(Collected data entries)
[Start of Attachment]
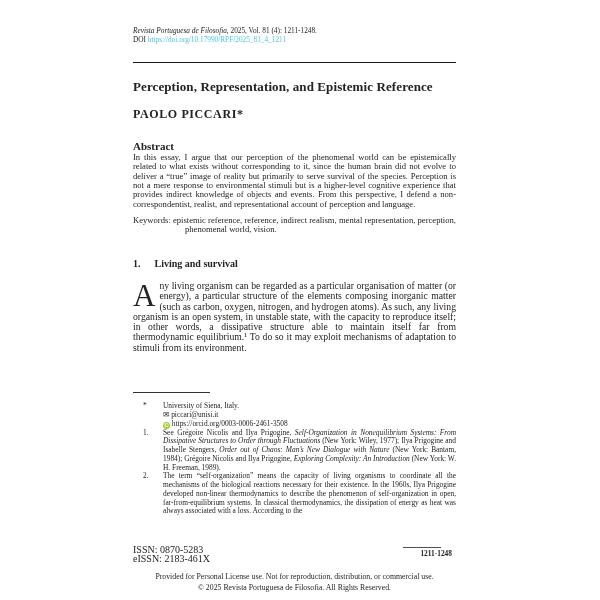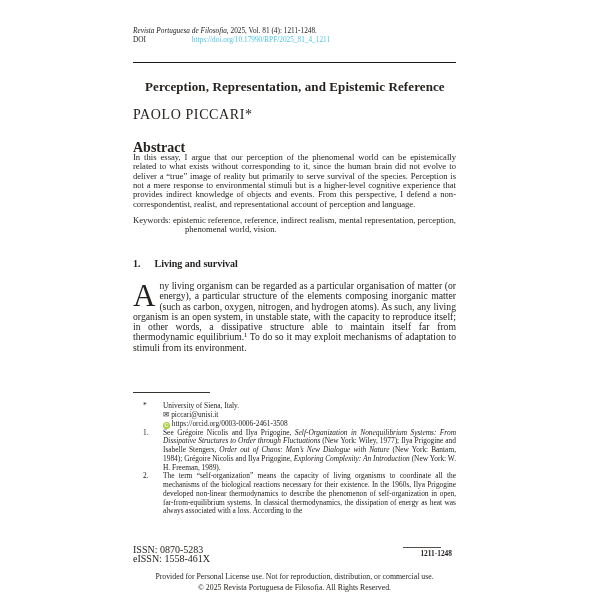"https://doi.org/10.17990/RPF/2025_81_4_1" .doi-link { margin-left: 44px -> none }
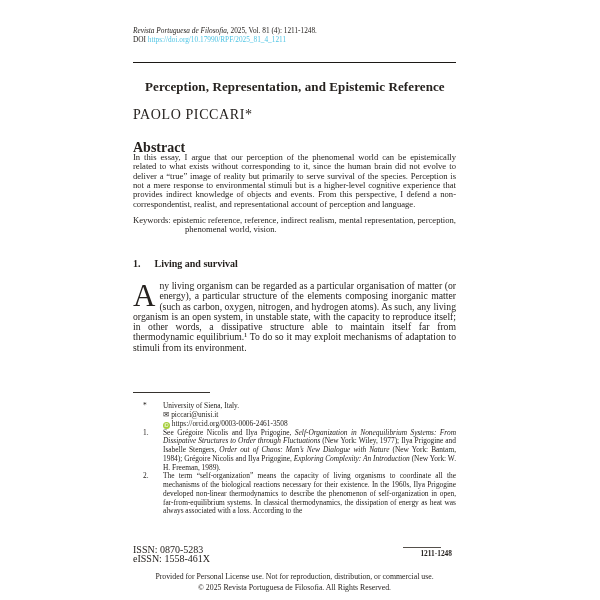"Perception, Representation, and" .paper-title { margin-left: 12px -> none }
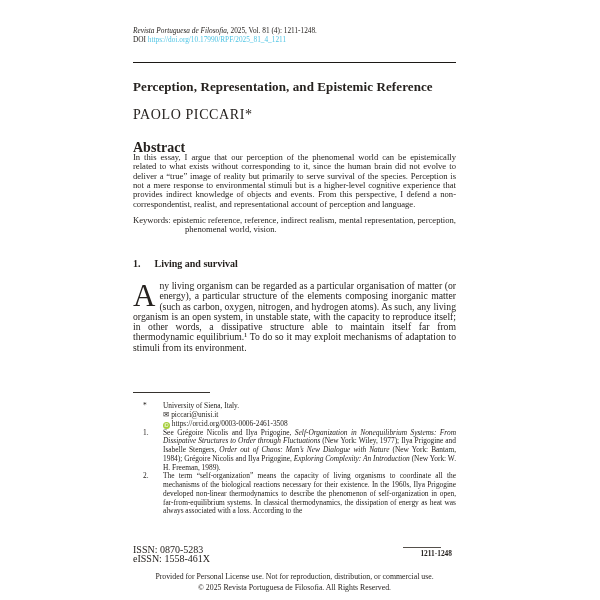"PAOLO PICCARI*" .author { font-size: 14px -> 12px; font-weight: normal -> bold }
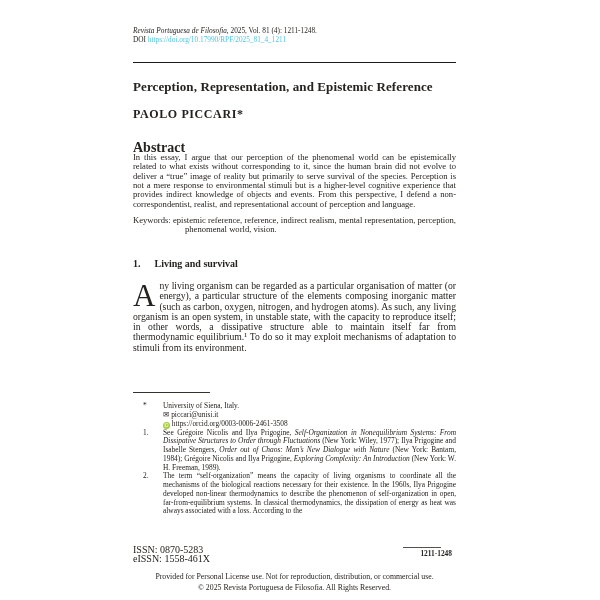"Abstract" .abstract-heading { font-size: 14px -> 11px }
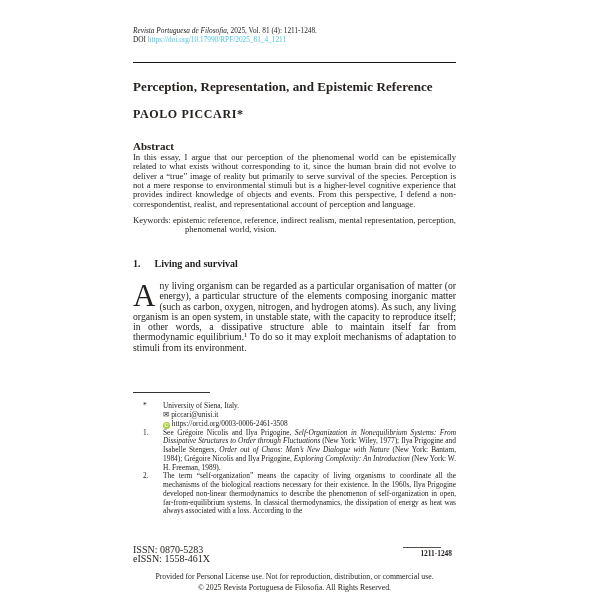"eISSN: 1558-461X" div { text: 1558-461X -> 2183-461X }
[End of Attachment]
* [ASSIGNED TASK] Give again, word for word, the line containing "margin-left: 12px ->" and every line after it to the end of the records; leave out the pictures.

* [RESPONSE AREA]
"Perception, Representation, and" .paper-title { margin-left: 12px -> none }
"PAOLO PICCARI*" .author { font-size: 14px -> 12px; font-weight: normal -> bold }
"Abstract" .abstract-heading { font-size: 14px -> 11px }
"eISSN: 1558-461X" div { text: 1558-461X -> 2183-461X }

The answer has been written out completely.